Accuracy in Media

The rise of Barack Obama on the national political scene has inevitably rejuvenated
a debate as to who was the first black President. Author Toni Morrison argued that, figuratively, Bill Clinton was the first
black President; Lucas Morel believes otherwise.

Lucas Morel, Ph.D, Associate Professor of Politics at Washington
and Lee University,
says that  “to
the contrary of Toni Morrison, Abraham Lincoln not William Jefferson Clinton was our first black President and deserves
to be studied and celebrated as an integral contributor to black progress in
American History.” “No American regardless of color did more to establish human
equality as the basis for fulfilling America’s promise than Lincoln,” he argued.

Discussing the topic The
Problem of Black History: Race, Memory, and the American Creed
at the
Heritage Foundation last week, Morel said that “Black history month has mixed
blessings because it emphasizes race and in so doing it obscures what makes the
achievements of Black Americans worth remembering and celebrating, not race but
the accomplishment of individual human beings.”

However, there are questions as to whether calling it
African-American History month alienates African-Americans from the rest of
American History. It is worth noting that there are many African-Americans
worth remembering in American History, but “what is Black History in the
context of American History? What is its relationship to American History and
to America more generally? Rather than being
divisive and separatist, could the narrative of Black History be uniting?”
asked Matthew Spalding, Director, B.
Kenneth Simon Center for American Studies at Heritage Foundation.

Morel argued that presumably those being remembered in the
African-American History month are being remembered not simply because they
were black but because they had done something significant in America. He then asked; “should there be an
African-American History month? Is it helpful to celebrate the achievement of
Black Americans as Black Americans? Or does this hinder our ability to become
one united people under a common current government?”

In reference to Fredrick
Douglass
, (one of the leaders of the abolitionist movement and adviser to
President Abraham Lincoln during the Civil War), Morel reiterated that “the
annual celebration could teach black Americans to love this country which they
and their forefathers have done so much to develop.” He said Douglass hoped for
a more accurate history of who made America what it is, and that Black history
month calls to mind American individuals to historical events that contributed
to our development as a people.

However, does this pose a challenge for African-Americans who
ought to have integrated in the community yet still commemorate events that are
non-inclusive?

Morel argued that “The problem with black history is that it
can reinforce the notion that blacks are a separate and distinct portion of the
American population and in some sense not fully absorbed into the American mainstream.
The goal of inclusion is compromised by the means that imply exclusion.”

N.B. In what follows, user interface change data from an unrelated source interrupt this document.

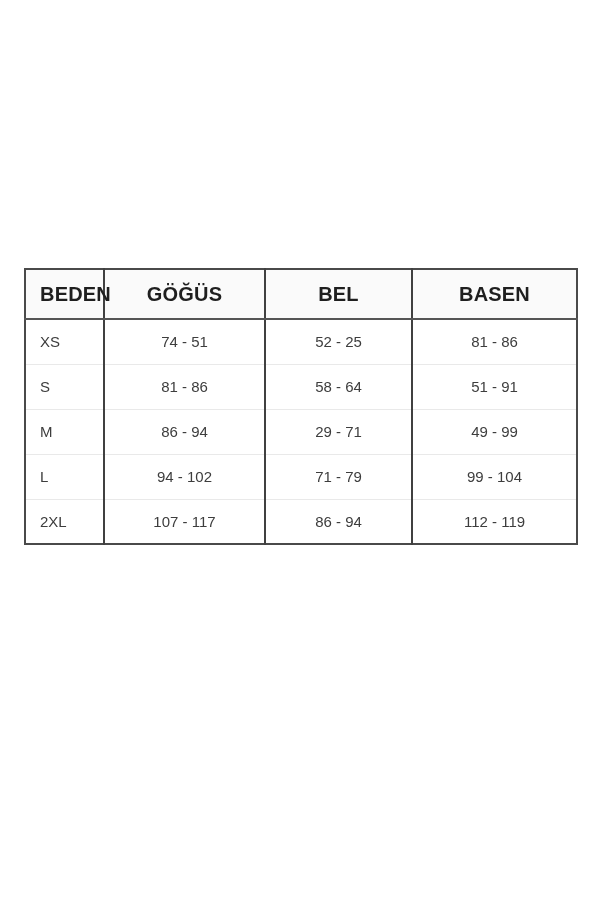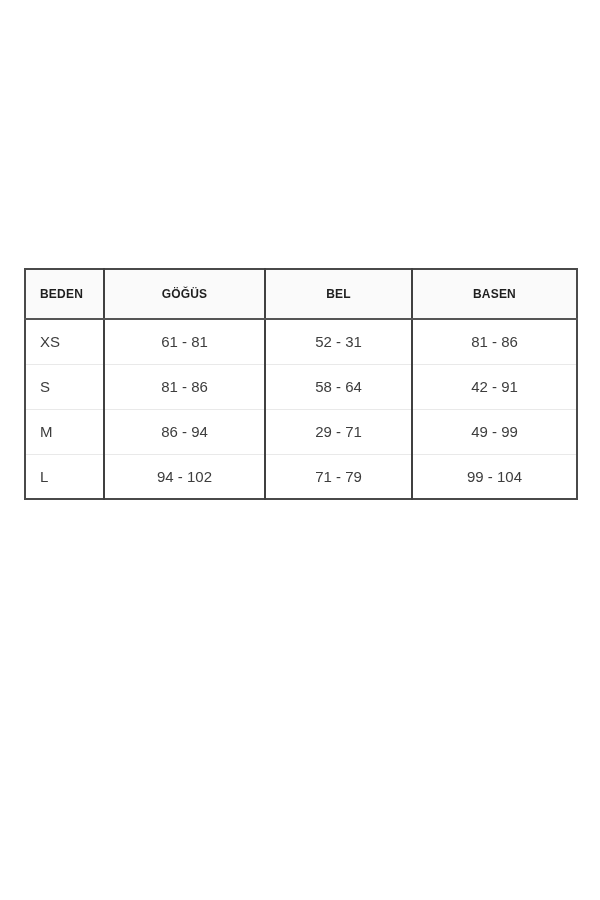--- a/index.html
+++ b/index.html
@@ -30,7 +30,7 @@
     height: 50px;
     background: #fafafa;
     color: #1f1f1f;
-    font-size: 12px;
+    font-size: 20px;
     font-weight: bold;
     letter-spacing: 0.2px;
     border-bottom: 2px solid #555555;

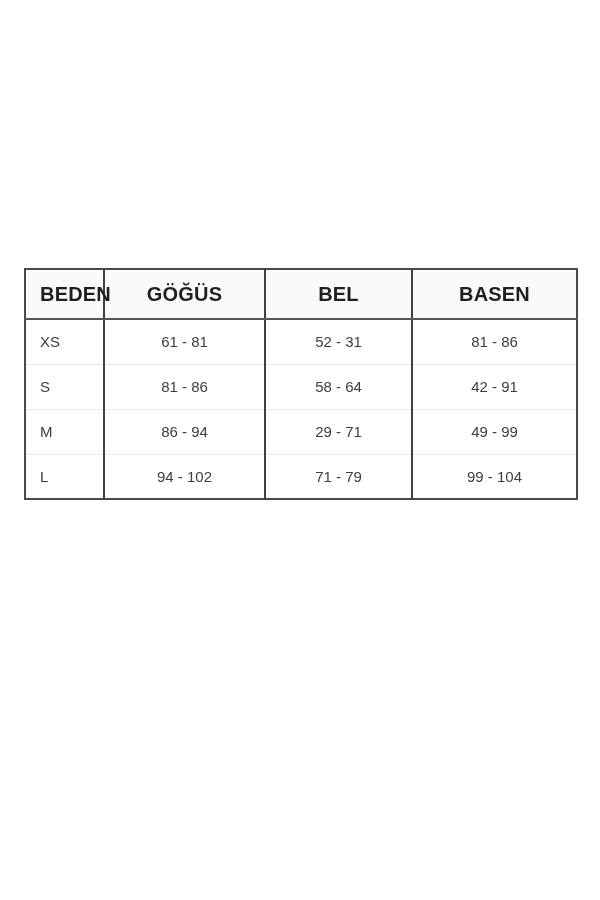--- a/index.html
+++ b/index.html
@@ -87,7 +87,7 @@
     <tbody>
         <tr>
           <td>XS</td>
-          <td>61 - 81</td>
+          <td>74 - 51</td>
           <td>52 - 31</td>
           <td>81 - 86</td>
         </tr>

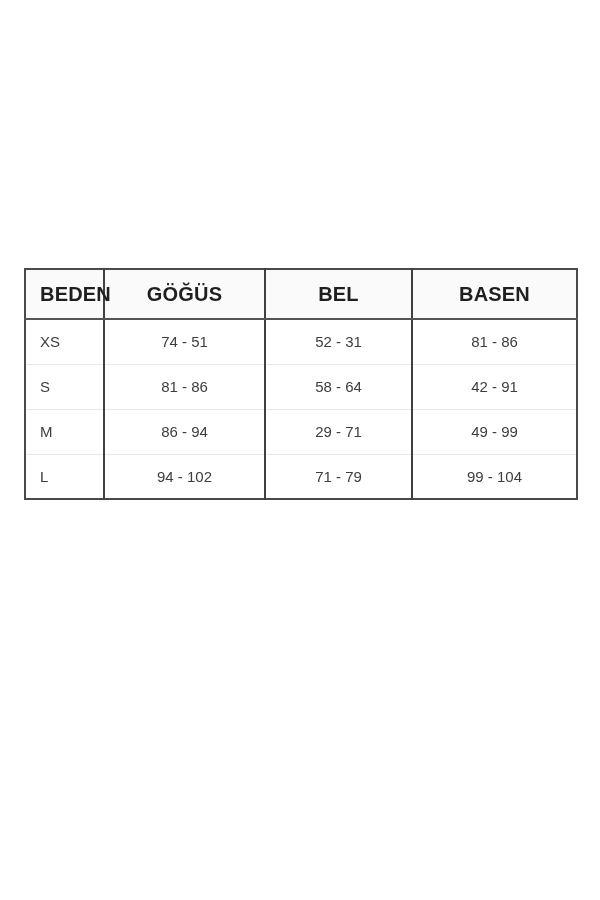--- a/index.html
+++ b/index.html
@@ -88,7 +88,7 @@
         <tr>
           <td>XS</td>
           <td>74 - 51</td>
-          <td>52 - 31</td>
+          <td>52 - 25</td>
           <td>81 - 86</td>
         </tr>
         <tr>

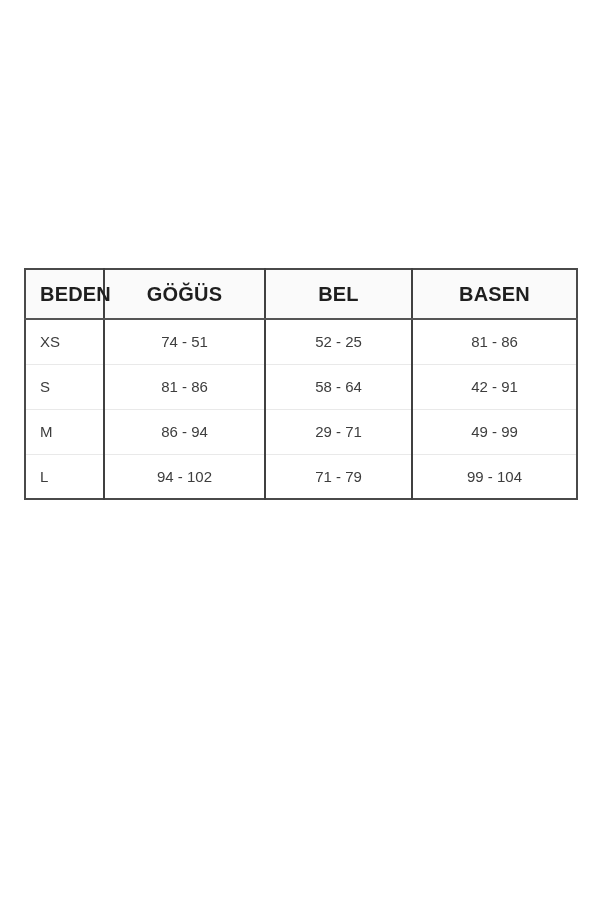--- a/index.html
+++ b/index.html
@@ -95,7 +95,7 @@
           <td>S</td>
           <td>81 - 86</td>
           <td>58 - 64</td>
-          <td>42 - 91</td>
+          <td>51 - 91</td>
         </tr>
         <tr>
           <td>M</td>

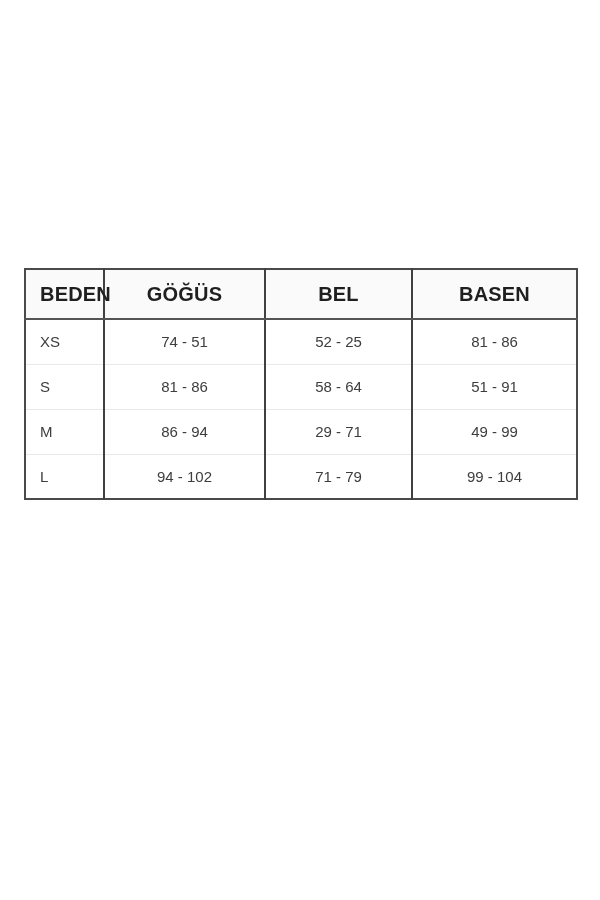--- a/index.html
+++ b/index.html
@@ -109,6 +109,12 @@
           <td>71 - 79</td>
           <td>99 - 104</td>
         </tr>
+        <tr>
+          <td>2XL</td>
+          <td>107 - 117</td>
+          <td>86 - 94</td>
+          <td>112 - 119</td>
+        </tr>
       </tbody>
   </table>
 </div>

Morel said that Frederick Douglass believed that to “focus on
Black American achievement necessitated by [a] hitherto racially prejudicial
account of American history can point in a direction away from the ideals and
practices that made America break from the past. By focusing on race, we
inadvertently highlight the very thing that the American creed of human
equality stands against.”

He added that “Fredrick Douglass discovered that the
constitution never mentioned race and therefore could and ought to be
interpreted as a pro-liberty document.” He noted that “the formation of what Douglass
called ‘complexional institutions’, that is, colored associations and
conventions were hindrances rather than helps in achieving a higher and better
estimation of public mind on blacks as a race.”

Morel said Douglass argued that as long as African-Americans
are seen and treated as exceptions, color prejudice will continue and they will
never become full members of the American community.

He added that according to Douglass, “the sum of black man’s
misfortunes and calamities are just here. He is everywhere, treated as an
exception to all the general rules which should operate in relations of other
men. He argued that you lay down a rule for a black man that you apply to no
other class of citizens.”

Rather than have different sets of exceptions, Morel said
that “Douglass argued that blacks should integrate with a greater white society
as much as possible. To make ourselves and be made by others a part of the
American people in every sense of the word. Whites needed to recognize that
their destiny was tied up with the destiny of blacks.  So Douglass encouraged blacks where they
could, to avoid self-segregation. Common dangers will create common safeguards.”

Of course these forms of assertions did not go unchallenged.
Morel said “with comments like this, Douglass was criticized for not being
proud of his race.” African-American History month is an annual commemoration
which began as Negro History week in 1926 by Dr. Carter Godwin Woodson in Washington, D.C. Fifty years later it became Black
History month and now it’s referred to as African-American History month. Every
February, government, schools and communities hold various events in
commemoration of the African-American History. President Bush held this year’s
commemoration at the White House where he warned that the United States is at
risk of losing sight of past racial suffering, and said the recent displays of
nooses and jokes about lynching were “deeply offensive.”